● **Exercise requirements**: Every line below that holds the string "stroškov" should be copied.

[Change detection outputs]
****************
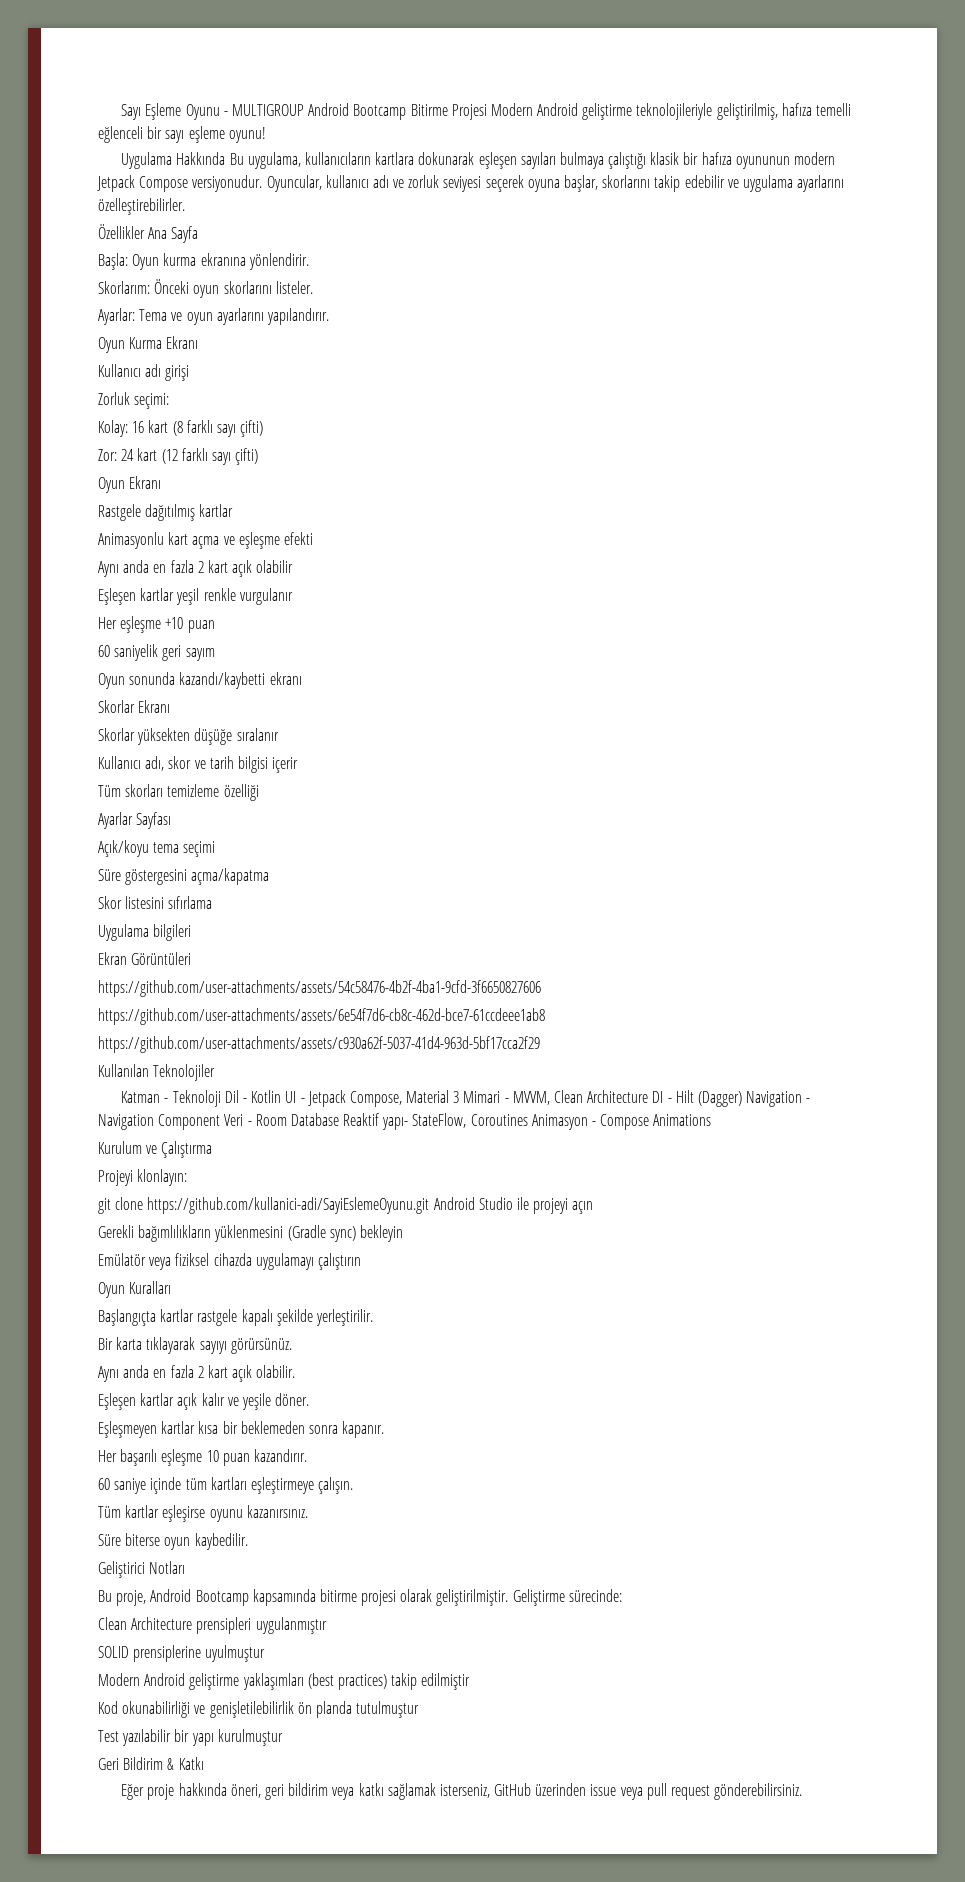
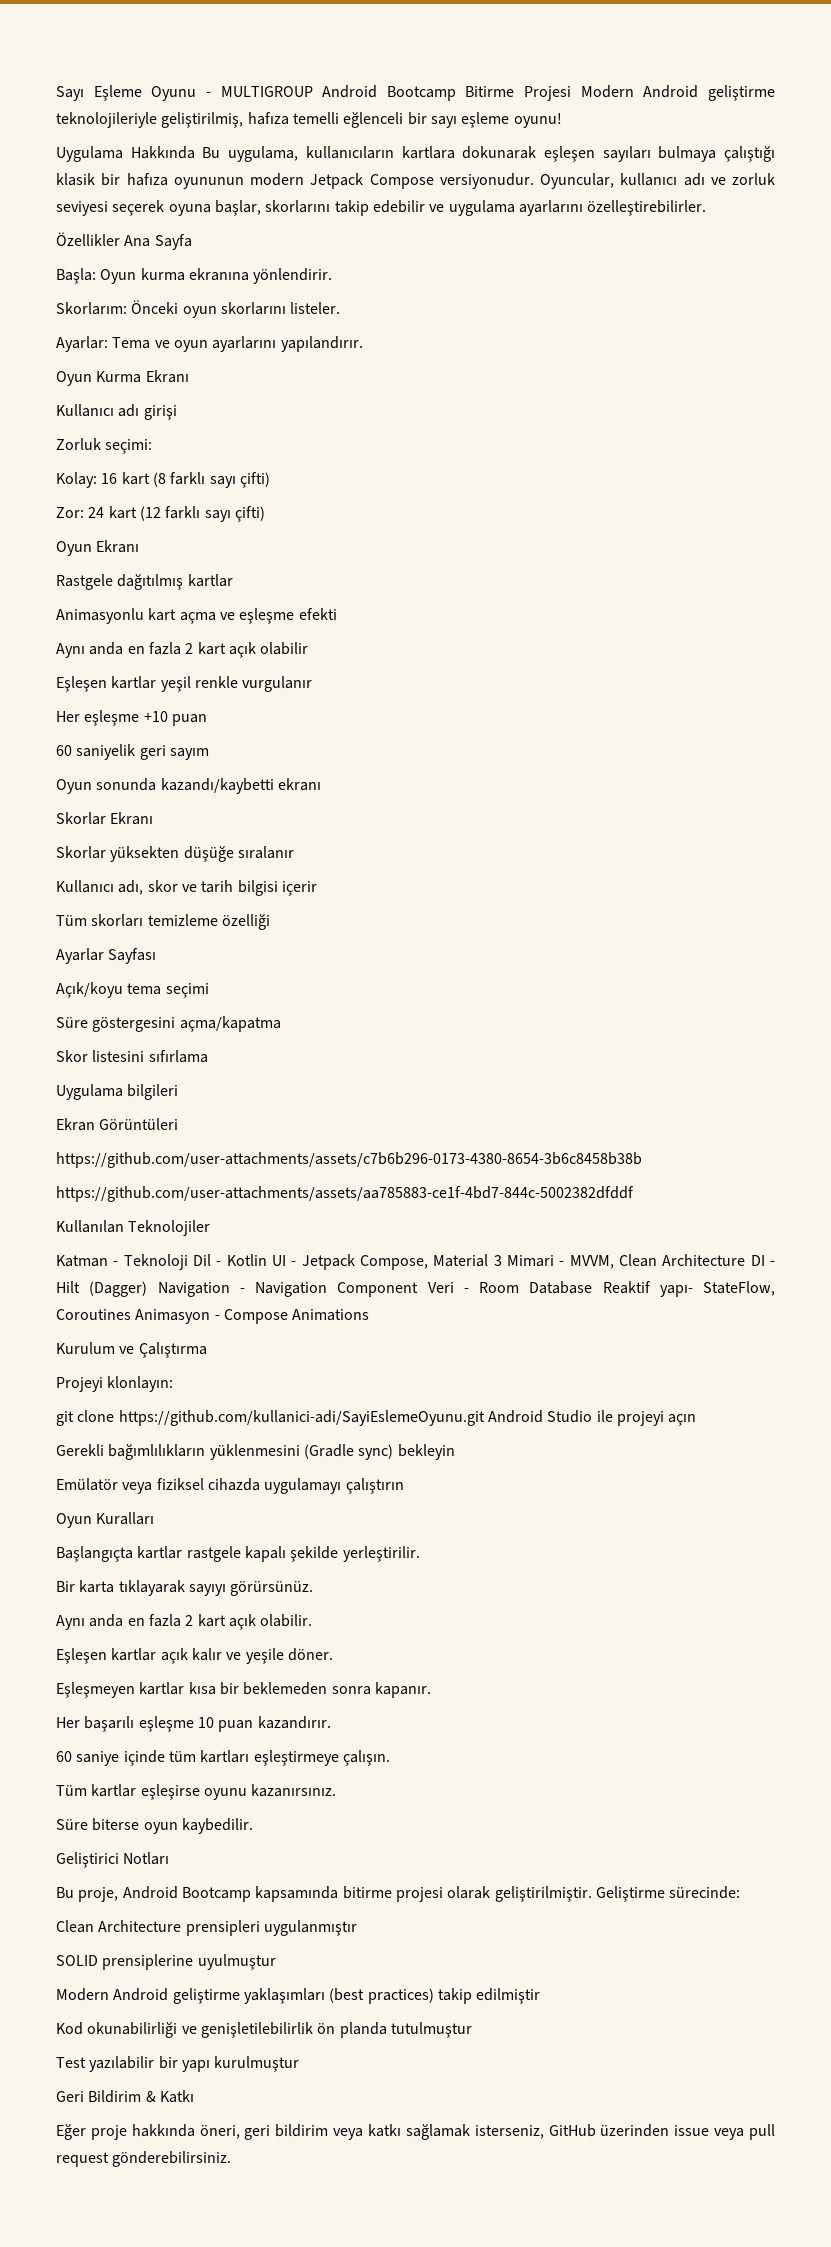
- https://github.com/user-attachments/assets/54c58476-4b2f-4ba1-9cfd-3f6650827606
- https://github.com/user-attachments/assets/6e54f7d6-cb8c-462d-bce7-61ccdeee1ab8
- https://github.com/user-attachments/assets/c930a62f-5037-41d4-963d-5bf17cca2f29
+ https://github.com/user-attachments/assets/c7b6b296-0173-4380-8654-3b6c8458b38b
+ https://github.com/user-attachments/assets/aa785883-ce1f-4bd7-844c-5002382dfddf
****************
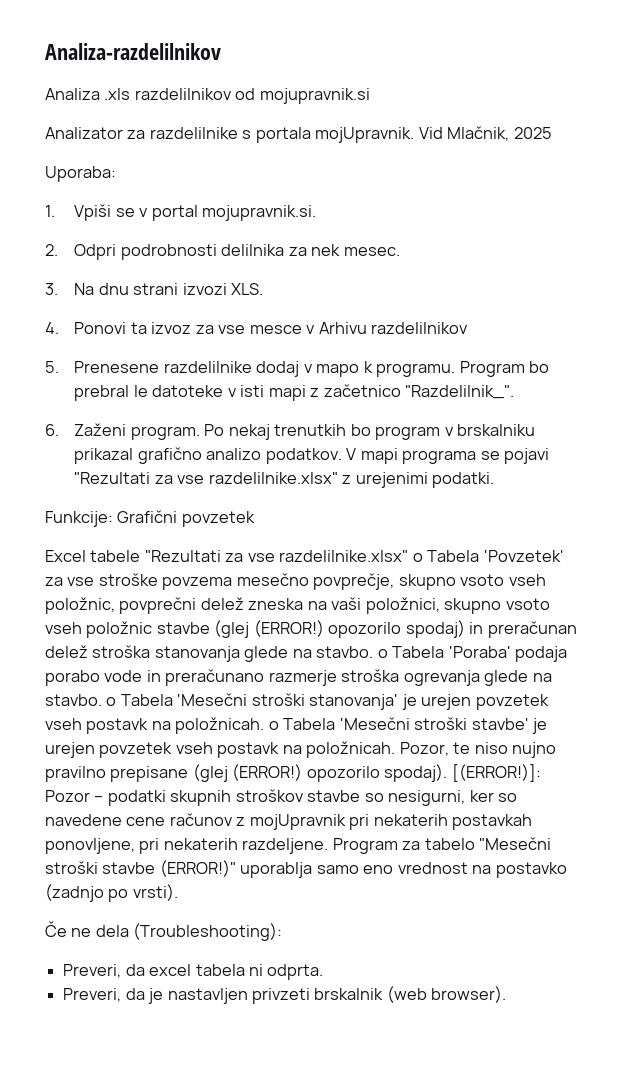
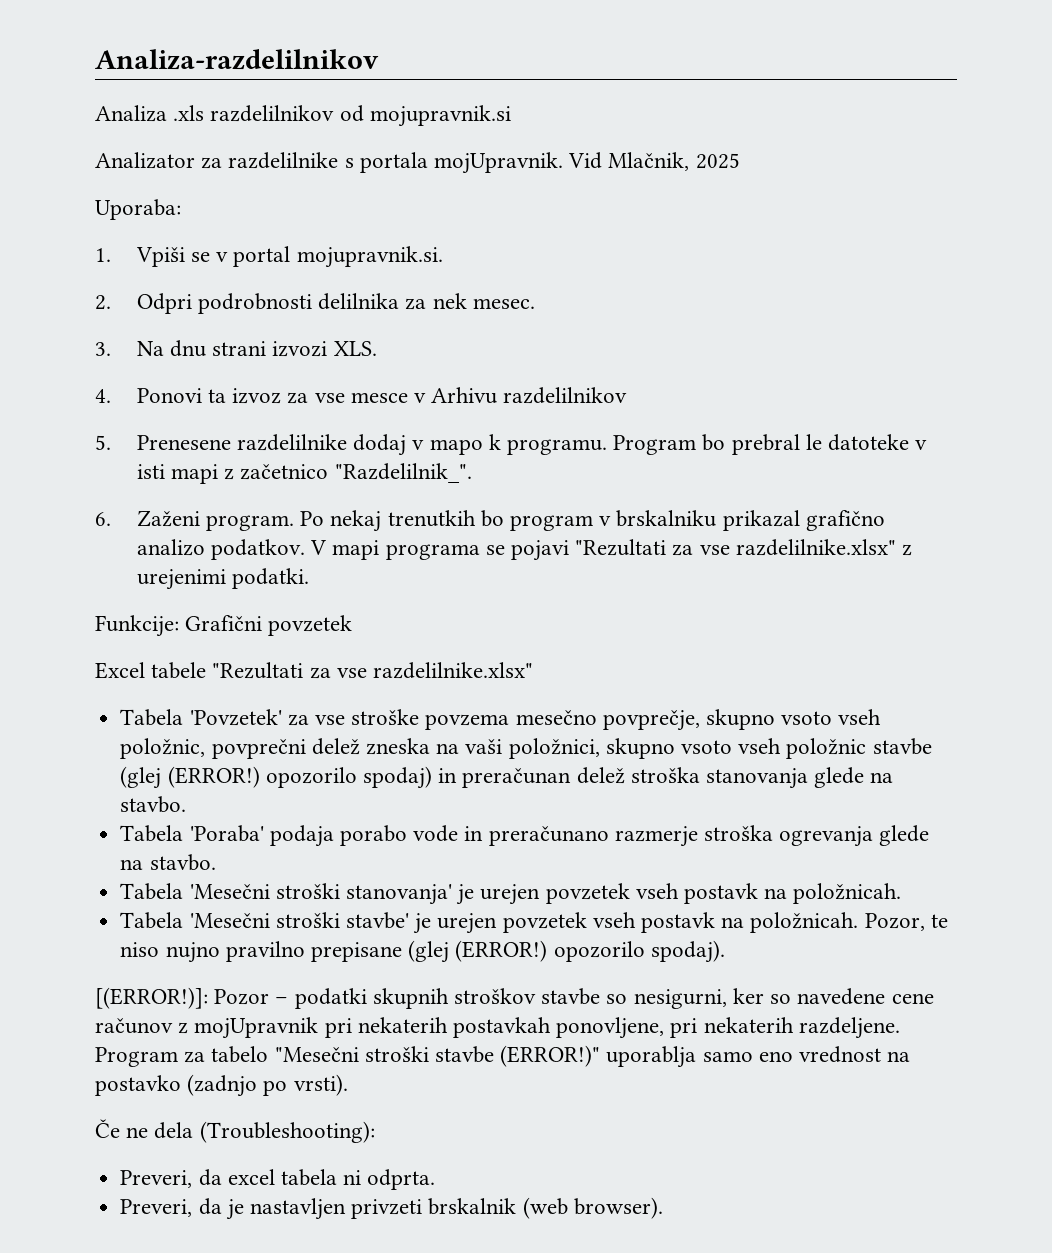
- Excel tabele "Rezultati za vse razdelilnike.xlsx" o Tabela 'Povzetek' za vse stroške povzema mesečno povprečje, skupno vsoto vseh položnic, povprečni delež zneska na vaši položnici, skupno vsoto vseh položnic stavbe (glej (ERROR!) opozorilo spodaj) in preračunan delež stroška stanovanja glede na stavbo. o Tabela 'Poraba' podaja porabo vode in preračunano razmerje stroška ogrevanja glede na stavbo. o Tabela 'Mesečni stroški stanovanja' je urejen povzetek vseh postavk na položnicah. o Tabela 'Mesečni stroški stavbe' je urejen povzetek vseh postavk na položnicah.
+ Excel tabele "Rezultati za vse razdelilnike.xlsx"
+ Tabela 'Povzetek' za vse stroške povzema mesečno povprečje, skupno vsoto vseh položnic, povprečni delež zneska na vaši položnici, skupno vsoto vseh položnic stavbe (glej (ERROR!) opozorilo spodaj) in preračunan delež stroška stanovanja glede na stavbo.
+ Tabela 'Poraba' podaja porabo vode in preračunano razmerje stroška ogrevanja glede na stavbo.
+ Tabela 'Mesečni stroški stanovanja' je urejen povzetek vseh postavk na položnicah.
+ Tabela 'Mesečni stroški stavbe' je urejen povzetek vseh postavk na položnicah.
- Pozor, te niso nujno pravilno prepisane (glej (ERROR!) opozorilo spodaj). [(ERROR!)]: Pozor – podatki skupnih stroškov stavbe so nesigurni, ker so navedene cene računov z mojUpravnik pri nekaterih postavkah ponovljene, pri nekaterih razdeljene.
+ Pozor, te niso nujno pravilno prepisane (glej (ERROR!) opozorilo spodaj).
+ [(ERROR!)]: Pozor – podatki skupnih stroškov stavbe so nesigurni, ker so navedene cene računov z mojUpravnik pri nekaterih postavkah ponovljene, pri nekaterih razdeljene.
****************
● **Output of the exercise**:
- Pozor, te niso nujno pravilno prepisane (glej (ERROR!) opozorilo spodaj). [(ERROR!)]: Pozor – podatki skupnih stroškov stavbe so nesigurni, ker so navedene cene računov z mojUpravnik pri nekaterih postavkah ponovljene, pri nekaterih razdeljene.
+ [(ERROR!)]: Pozor – podatki skupnih stroškov stavbe so nesigurni, ker so navedene cene računov z mojUpravnik pri nekaterih postavkah ponovljene, pri nekaterih razdeljene.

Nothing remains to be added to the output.